Earworm of the month - 'Cumberland Gap' by David Rawlings (with a lotta help from Gillian Welch). I don't mind that it sounds A LOT like CSNY's 'Ohio', or it's one of about 1,000 songs called 'Cumberland Gap'. It's catchy as all get out.

BOOKS (in order of consumption)

Nothing but blue skies by Thomas McGuane (novel, audiobook)

An out of control novel about an out of control middle-aged dude in Montana. I enjoyed many aspects (its humour, its engagement with Clinton-era contemporary matters, the language), but it never quite hung together to be totally satisfying. I don't want to be that guy, but maybe I just like McGuane's short stories better.

My Name is Lucy Barton by Elizabeth Strout (novel, audiobook)
Cool control, that’s how I’d describe Strout’s style. This doesn’t pack the punch of Olive Kitteridge (or even attempt that book’s scope), but it still has teeth. I’ve got Anything is Possible, Strout’s latest queued up as my next read, so I might write more about this one with reference to that.

Moranifesto by Caitlin Moran (non-fiction, audiobook)

I really enjoyed How to be a woman, which was one of my top ten reads in 2012, the year I became the father of a little girl and future woman. Moranifesto has that same verbal vim and the ability to wed the personal and the political in relatable ways. And the audiobook, read by Joanna Neary, is a joy – Neary walks that tightrope between a Moran-impersonation and standard narrator voice, making it feel less like reading a book than having a slightly tipsy female friend hold forth on whatever’s grinding her gears most this minute.

Because it is, despite the political sounding title and politically focused preface, essentially a collection of columns, it feels disjointed and makes some of the entertainment pieces feel lighter than they might otherwise.

And on the politics, Moran’s pitch is essentially the same as Thomas L. Friedman’s in Thank you for being late: the internet and related technologies provides humanity the ability to get the best out of everyone, if used wisely.
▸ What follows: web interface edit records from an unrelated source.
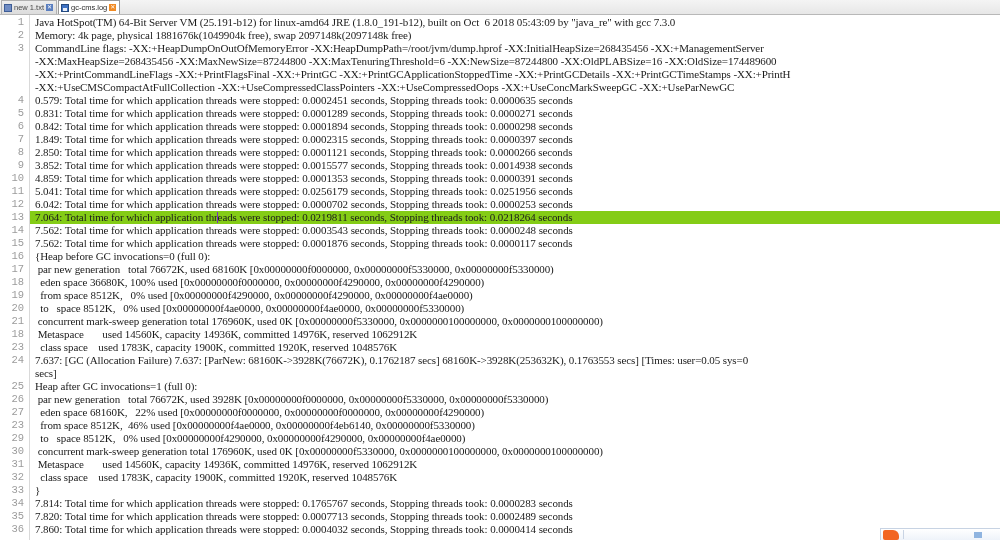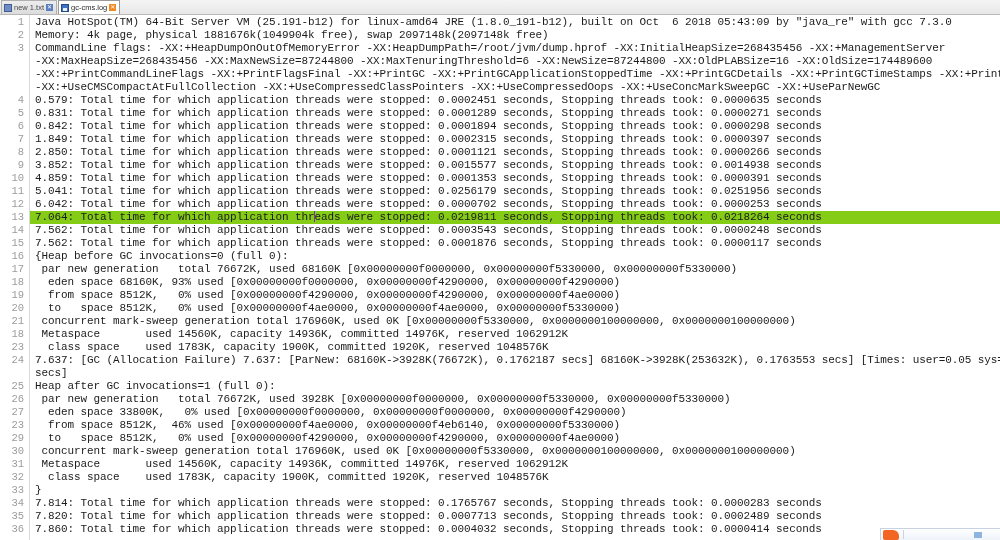--- a/index.html
+++ b/index.html
@@ -118,21 +118,21 @@
 
   .code {
     flex: 1 1 auto;
     position: relative;
     padding-top: 1px;
     overflow: hidden;
   }
   .code .row {
     height: 13px;
     line-height: 13px;
-    font-family: Liberation Mono, monospace;
+    font-family: Liberation Serif, serif;
     font-size: 11px;
     color: #1b1b1b;
     white-space: pre;
     padding-left: 5px;
     letter-spacing: -0.1px;
   }
   .code .row.current {
     background: #84cc16;
   }
 
@@ -258,31 +258,31 @@
         <div class="row">2.850: Total time for which application threads were stopped: 0.0001121 seconds, Stopping threads took: 0.0000266 seconds</div>
         <div class="row">3.852: Total time for which application threads were stopped: 0.0015577 seconds, Stopping threads took: 0.0014938 seconds</div>
         <div class="row">4.859: Total time for which application threads were stopped: 0.0001353 seconds, Stopping threads took: 0.0000391 seconds</div>
         <div class="row">5.041: Total time for which application threads were stopped: 0.0256179 seconds, Stopping threads took: 0.0251956 seconds</div>
         <div class="row">6.042: Total time for which application threads were stopped: 0.0000702 seconds, Stopping threads took: 0.0000253 seconds</div>
         <div class="row current">7.064: Total time for which application thr<span class="caret"></span>eads were stopped: 0.0219811 seconds, Stopping threads took: 0.0218264 seconds</div>
         <div class="row">7.562: Total time for which application threads were stopped: 0.0003543 seconds, Stopping threads took: 0.0000248 seconds</div>
         <div class="row">7.562: Total time for which application threads were stopped: 0.0001876 seconds, Stopping threads took: 0.0000117 seconds</div>
         <div class="row">{Heap before GC invocations=0 (full 0):</div>
         <div class="row"> par new generation   total 76672K, used 68160K [0x00000000f0000000, 0x00000000f5330000, 0x00000000f5330000)</div>
-        <div class="row">  eden space 68160K, 93% used [0x00000000f0000000, 0x00000000f4290000, 0x00000000f4290000)</div>
+        <div class="row">  eden space 36680K, 100% used [0x00000000f0000000, 0x00000000f4290000, 0x00000000f4290000)</div>
         <div class="row">  from space 8512K,   0% used [0x00000000f4290000, 0x00000000f4290000, 0x00000000f4ae0000)</div>
         <div class="row">  to   space 8512K,   0% used [0x00000000f4ae0000, 0x00000000f4ae0000, 0x00000000f5330000)</div>
         <div class="row"> concurrent mark-sweep generation total 176960K, used 0K [0x00000000f5330000, 0x0000000100000000, 0x0000000100000000)</div>
         <div class="row"> Metaspace       used 14560K, capacity 14936K, committed 14976K, reserved 1062912K</div>
         <div class="row">  class space    used 1783K, capacity 1900K, committed 1920K, reserved 1048576K</div>
         <div class="row">7.637: [GC (Allocation Failure) 7.637: [ParNew: 68160K-&gt;3928K(76672K), 0.1762187 secs] 68160K-&gt;3928K(253632K), 0.1763553 secs] [Times: user=0.05 sys=0</div>
         <div class="row">secs]</div>
         <div class="row">Heap after GC invocations=1 (full 0):</div>
         <div class="row"> par new generation   total 76672K, used 3928K [0x00000000f0000000, 0x00000000f5330000, 0x00000000f5330000)</div>
-        <div class="row">  eden space 33800K,   0% used [0x00000000f0000000, 0x00000000f0000000, 0x00000000f4290000)</div>
+        <div class="row">  eden space 68160K,   22% used [0x00000000f0000000, 0x00000000f0000000, 0x00000000f4290000)</div>
         <div class="row">  from space 8512K,  46% used [0x00000000f4ae0000, 0x00000000f4eb6140, 0x00000000f5330000)</div>
         <div class="row">  to   space 8512K,   0% used [0x00000000f4290000, 0x00000000f4290000, 0x00000000f4ae0000)</div>
         <div class="row"> concurrent mark-sweep generation total 176960K, used 0K [0x00000000f5330000, 0x0000000100000000, 0x0000000100000000)</div>
         <div class="row"> Metaspace       used 14560K, capacity 14936K, committed 14976K, reserved 1062912K</div>
         <div class="row">  class space    used 1783K, capacity 1900K, committed 1920K, reserved 1048576K</div>
         <div class="row">}</div>
         <div class="row">7.814: Total time for which application threads were stopped: 0.1765767 seconds, Stopping threads took: 0.0000283 seconds</div>
         <div class="row">7.820: Total time for which application threads were stopped: 0.0007713 seconds, Stopping threads took: 0.0002489 seconds</div>
         <div class="row">7.860: Total time for which application threads were stopped: 0.0004032 seconds, Stopping threads took: 0.0000414 seconds</div>
       </div>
Whereas Friedman goes and talks to CEOs of tech companies in Silicon Valley and the Middle East, Moran is a bit more scattershot and dare I say it superficial, but better company and no less compelling.

The Animators by Kayla Rae Whittaker (novel, audiobook)

Hey, this was good. I almost said 'fun'. And it was fun in parts. But it puts its two main characters (the titular animators) through the works. There were elements I wasn’t fussed about, and it’d be a dick move to say, ‘great, for a first novel’, and go and list the structural whiffs and tropes I’ve seen before, but I can be a dick sometimes. Totally. But not today.

Because I’d recommend this book to most anybody. Whittaker not only gives us two memorable protagonists and embeds the creation of not one but two feature length animated films within the text, but totally gets inside the process of creating something other than a novel and the way an animator might see the world.

The Butterfly Effect by Jon Ronson (non-fction, podcast/audiobook)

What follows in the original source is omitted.